The WebSphere Information
Analyzer user interface performs a variety of data analysis tasks, as Figure 1 shows.
Figure 1. Dashboard view of a project
provides high-level trends and metrics
WebSphere Information
Analyzer can be used by data analysts, subject matter experts, business analysts,
integration analysts, and business end users. It has the following characteristics:
- Business-driven
- Provides end-to-end data lifecycle management (from data access and analysis
through data monitoring) to reduce the time and cost to discover, evaluate,
correct, and validate data across the enterprise.
- Dynamic
- Draws on a single active repository for metadata to give you a common
platform view.
- Scalable
- Leverages a high-volume, scalable, parallel processing design to provide
high performance analysis of large data sources.
- Extensible
- Enables you to review and accept data formats and data values as business
needs change.
- Service oriented
- Leverages IBM® Information
Server’s service-oriented architecture to access connectivity, logging, and
security services, allowing access to a wide range of data sources (relational,
mainframe, and sequential files) and the sharing of analytical results with
other IBM Information
Server components.
- Robust analytics
- Helps you understand embedded or hidden information about content, quality,
and structure.
- Design integration
- Improves the exchange of information from business and data analysts to
developers by generating validation reference data and mapping data, which
reduces errors.
- Robust reporting
- Provides a customizable interface for common reporting services, which
enables better decision making by visually representing analysis, trends,
and metrics.
IBM WebSphere AuditStage
is a suite component that augments WebSphere Information Analyzer by
helping you manage the definition and analysis of business rules.

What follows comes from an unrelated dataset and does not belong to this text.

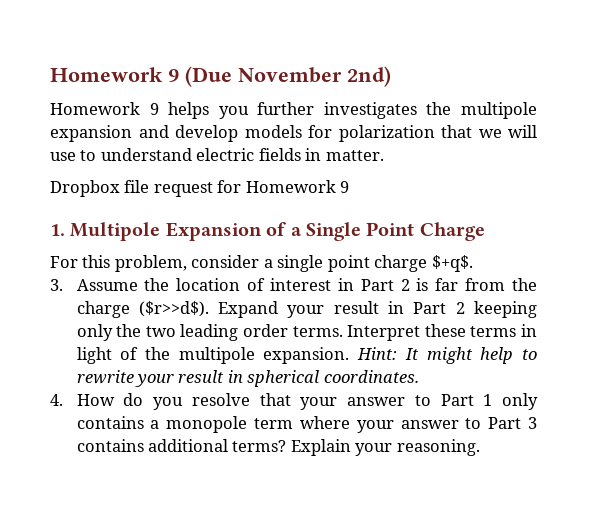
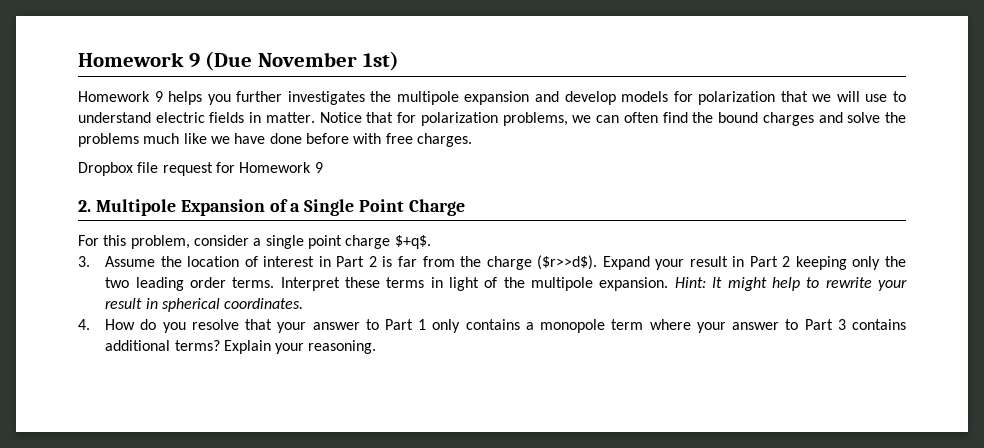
- Homework 9 (Due November 2nd)
+ Homework 9 (Due November 1st)
+ Notice that for polarization problems, we can often find the bound charges and solve the problems much like we have done before with free charges.
- 1. Multipole Expansion of a Single Point Charge
+ 2. Multipole Expansion of a Single Point Charge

WebSphere AuditStage
examines source and target data, analyzing across columns for valid value
combinations, appropriate data ranges, accurate computations, and correct
if-then-else evaluations. WebSphere AuditStage establishes metrics to weight
these business rules and stores a history of these analyses and metrics that
show trends in data quality.
Where WebSphere Information Analyzer fits in the IBM Information
Server architecture
WebSphere Information Analyzer uses
a service-oriented architecture to structure data analysis tasks that are
used by many new enterprise system architectures. WebSphere Information Analyzer is
supported by a range of shared services and reuses several IBM Information
Server components.
Figure 2. IBM Information
Server architecture
Because WebSphere Information Analyzer has multiple discrete
services, it has the flexibility to configure systems to match varied customer
environments and tiered architectures. Figure 2 shows
how WebSphere Information
Analyzer interacts with the following elements of IBM Information Server:
- IBM Information
Server console
- Provides a graphical user interface to access WebSphere Information Analyzer functions
and organize data analysis results.
- Common services
- Provide general services that WebSphere Information Analyzer uses
such as logging and security. Metadata services provide access, query, and
analysis functions for users. Many services that are offered by WebSphere Information
Analyzer are specific to its domain of enterprise data analysis such as column
analysis, primary key analysis and review, and cross-table analysis.
- Common repository
- Holds metadata that is shared by multiple projects. WebSphere Information
Analyzer organizes data from databases, files, and other sources into a hierarchy
of objects. Results that are generated by WebSphere Information Analyzer can
be shared with other client programs such as the WebSphere DataStage™ and WebSphere QualityStage Designer by
using their respective service layers.
- Common parallel processing engine
- Addresses high throughput requirements that are inherent in analyzing
large quantities of source data by taking advantage of parallelism and pipelining.
- Common connectors
- Provide connectivity to all the important external resources and access
to the common repository from the processing engine. WebSphere Information Analyzer uses
these connection services in three fundamental ways:
- Importing metadata
- Performing base analysis on source data
- Providing drill-down and query capabilities